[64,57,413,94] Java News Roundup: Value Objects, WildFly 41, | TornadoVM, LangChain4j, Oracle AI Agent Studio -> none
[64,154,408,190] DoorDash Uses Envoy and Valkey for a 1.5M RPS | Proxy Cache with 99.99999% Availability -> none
======
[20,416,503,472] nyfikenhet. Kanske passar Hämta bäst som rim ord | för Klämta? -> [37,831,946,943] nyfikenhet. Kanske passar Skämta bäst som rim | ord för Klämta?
======
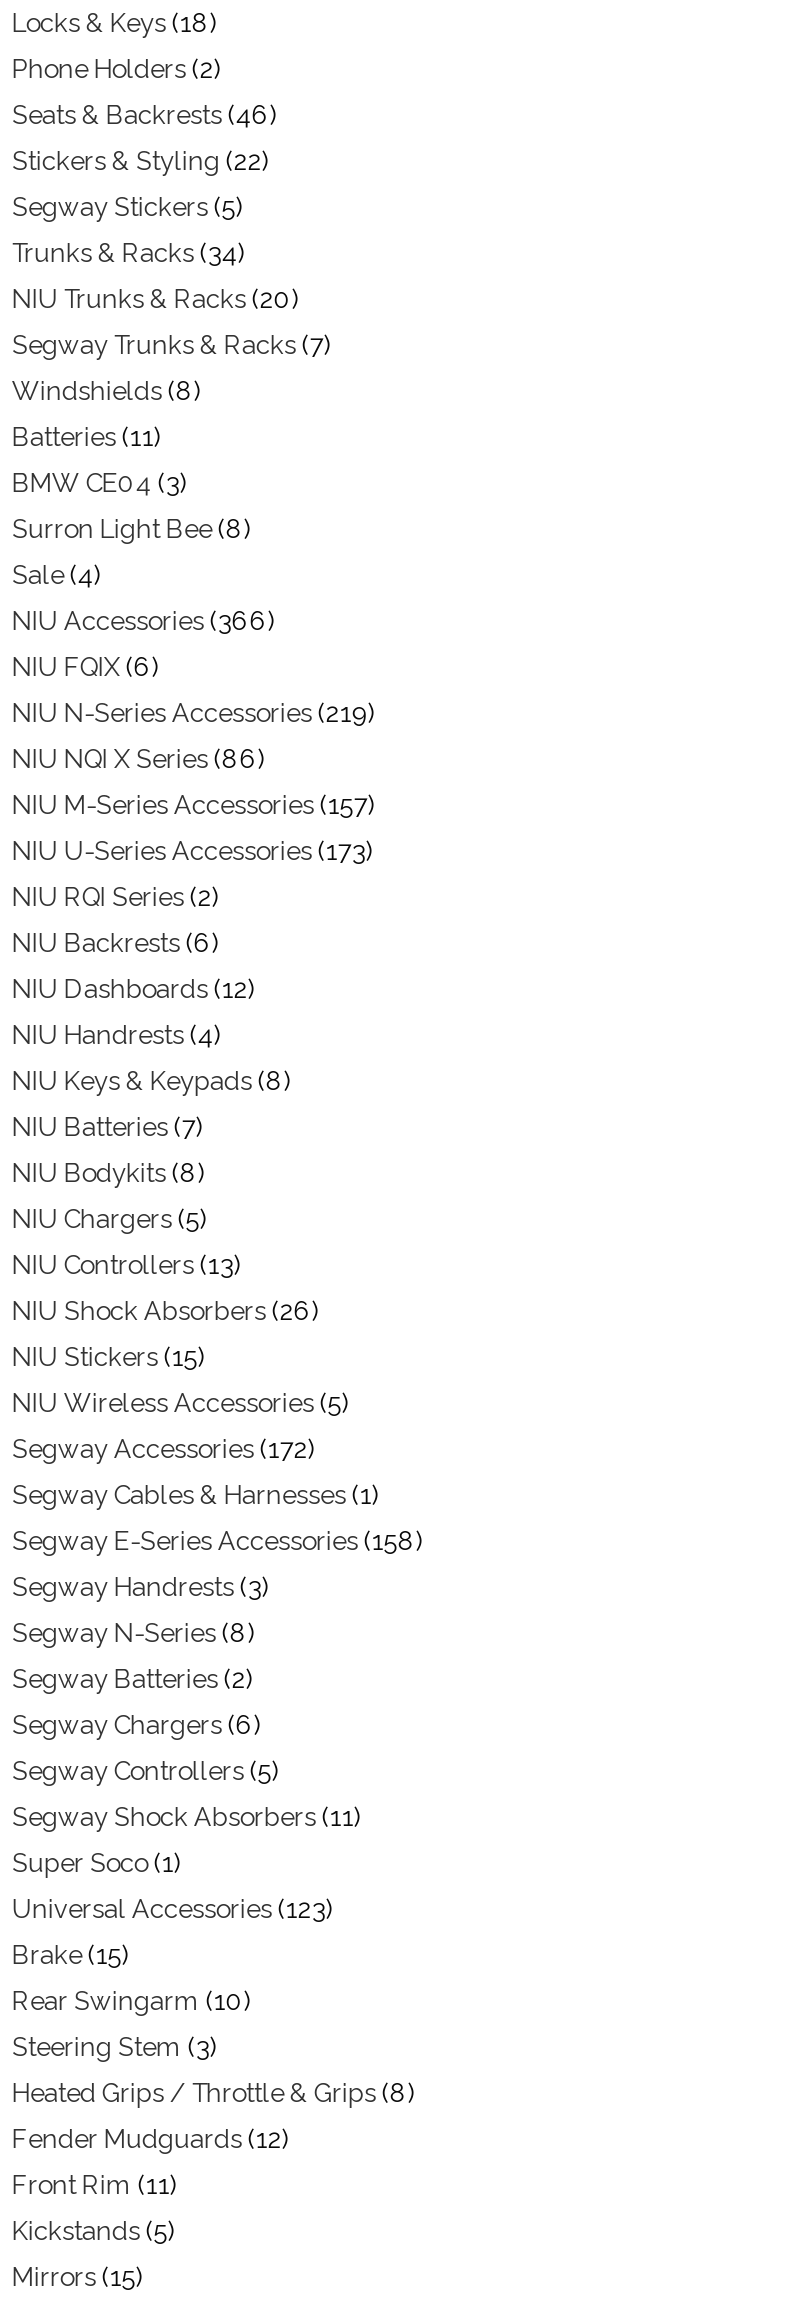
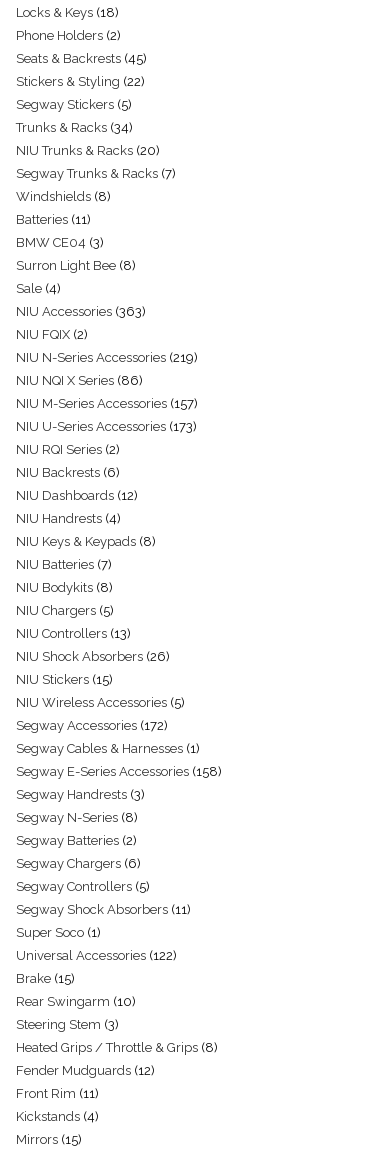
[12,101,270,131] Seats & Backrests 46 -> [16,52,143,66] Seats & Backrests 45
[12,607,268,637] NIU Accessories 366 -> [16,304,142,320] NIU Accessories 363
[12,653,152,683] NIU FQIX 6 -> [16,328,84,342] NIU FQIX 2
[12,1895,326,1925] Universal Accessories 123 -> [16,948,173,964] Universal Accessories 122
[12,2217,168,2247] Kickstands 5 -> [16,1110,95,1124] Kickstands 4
======
The problem: Reproduce exactly the lines of the records above from the one with "[12,101,270,131] Seats &" to the one with "[12,2217,168,2247] Kickstands 5", both included, and leave out everything else.

Task output:
[12,101,270,131] Seats & Backrests 46 -> [16,52,143,66] Seats & Backrests 45
[12,607,268,637] NIU Accessories 366 -> [16,304,142,320] NIU Accessories 363
[12,653,152,683] NIU FQIX 6 -> [16,328,84,342] NIU FQIX 2
[12,1895,326,1925] Universal Accessories 123 -> [16,948,173,964] Universal Accessories 122
[12,2217,168,2247] Kickstands 5 -> [16,1110,95,1124] Kickstands 4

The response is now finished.